(Given records)

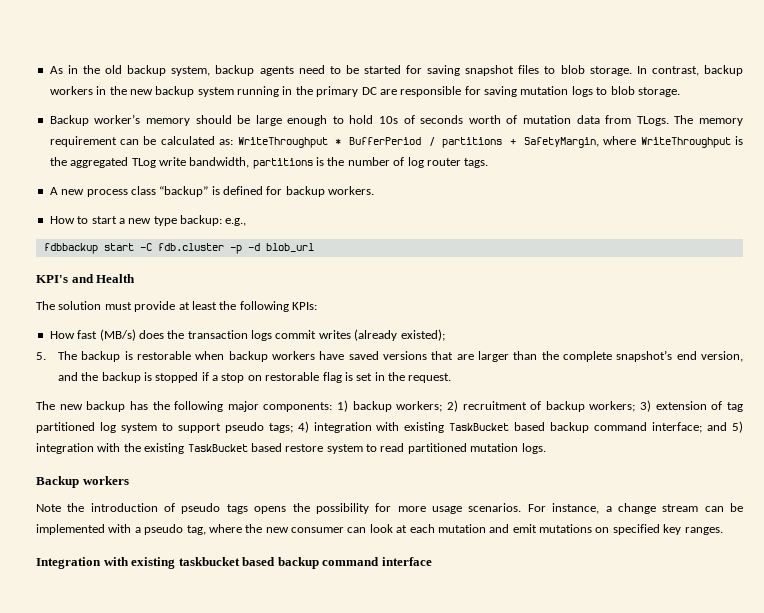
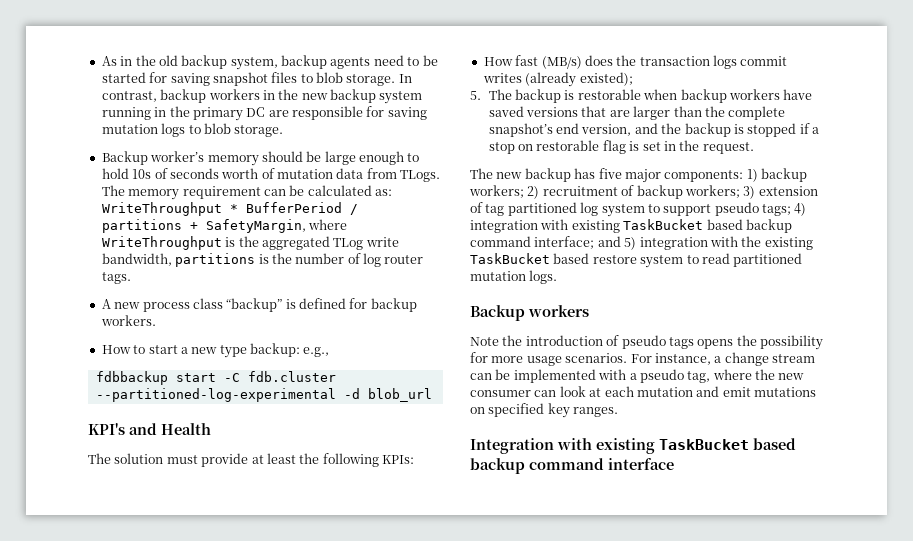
- fdbbackup start -C fdb.cluster -p -d blob_url
+ fdbbackup start -C fdb.cluster --partitioned-log-experimental -d blob_url
- The new backup has the following major components: 1) backup workers; 2) recruitment of backup workers; 3) extension of tag partitioned log system to support pseudo tags; 4) integration with existing TaskBucket based backup command interface; and 5) integration with the existing TaskBucket based restore system to read partitioned mutation logs.
+ The new backup has five major components: 1) backup workers; 2) recruitment of backup workers; 3) extension of tag partitioned log system to support pseudo tags; 4) integration with existing TaskBucket based backup command interface; and 5) integration with the existing TaskBucket based restore system to read partitioned mutation logs.
- Integration with existing taskbucket based backup command interface
+ Integration with existing TaskBucket based backup command interface

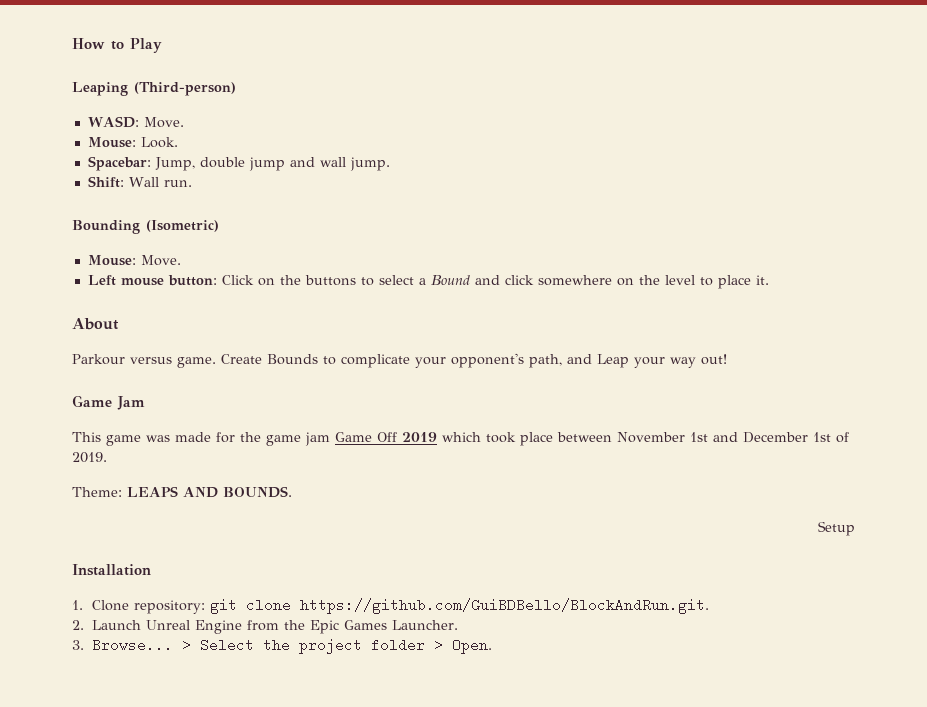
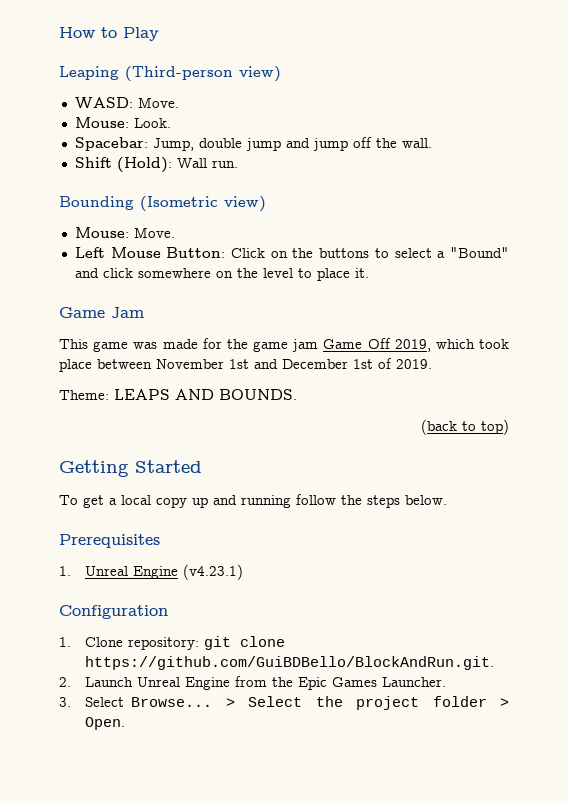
- Leaping (Third-person)
+ Leaping (Third-person view)
- Spacebar: Jump, double jump and wall jump.
- Shift: Wall run.
+ Spacebar: Jump, double jump and jump off the wall.
+ Shift (Hold): Wall run.
- Bounding (Isometric)
+ Bounding (Isometric view)
- Left mouse button: Click on the buttons to select a Bound and click somewhere on the level to place it.
+ Left Mouse Button: Click on the buttons to select a "Bound" and click somewhere on the level to place it.
- About
- Parkour versus game. Create Bounds to complicate your opponent's path, and Leap your way out!
- This game was made for the game jam Game Off 2019 which took place between November 1st and December 1st of 2019.
+ This game was made for the game jam Game Off 2019, which took place between November 1st and December 1st of 2019.
- Setup
- Installation
+ (back to top)
+ Getting Started
+ To get a local copy up and running follow the steps below.
+ Prerequisites
+ 1. Unreal Engine (v4.23.1)
+ Configuration
- 3. Browse...
+ 3. Select Browse...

(End Given records)

■ **What this task involves**
All lines above from the one with "- Leaping (Third-person)" to the one with "- Parkour versus", inclusive, should be copied exactly, and no other lines.

■ **Written response**
- Leaping (Third-person)
+ Leaping (Third-person view)
- Spacebar: Jump, double jump and wall jump.
- Shift: Wall run.
+ Spacebar: Jump, double jump and jump off the wall.
+ Shift (Hold): Wall run.
- Bounding (Isometric)
+ Bounding (Isometric view)
- Left mouse button: Click on the buttons to select a Bound and click somewhere on the level to place it.
+ Left Mouse Button: Click on the buttons to select a "Bound" and click somewhere on the level to place it.
- About
- Parkour versus game. Create Bounds to complicate your opponent's path, and Leap your way out!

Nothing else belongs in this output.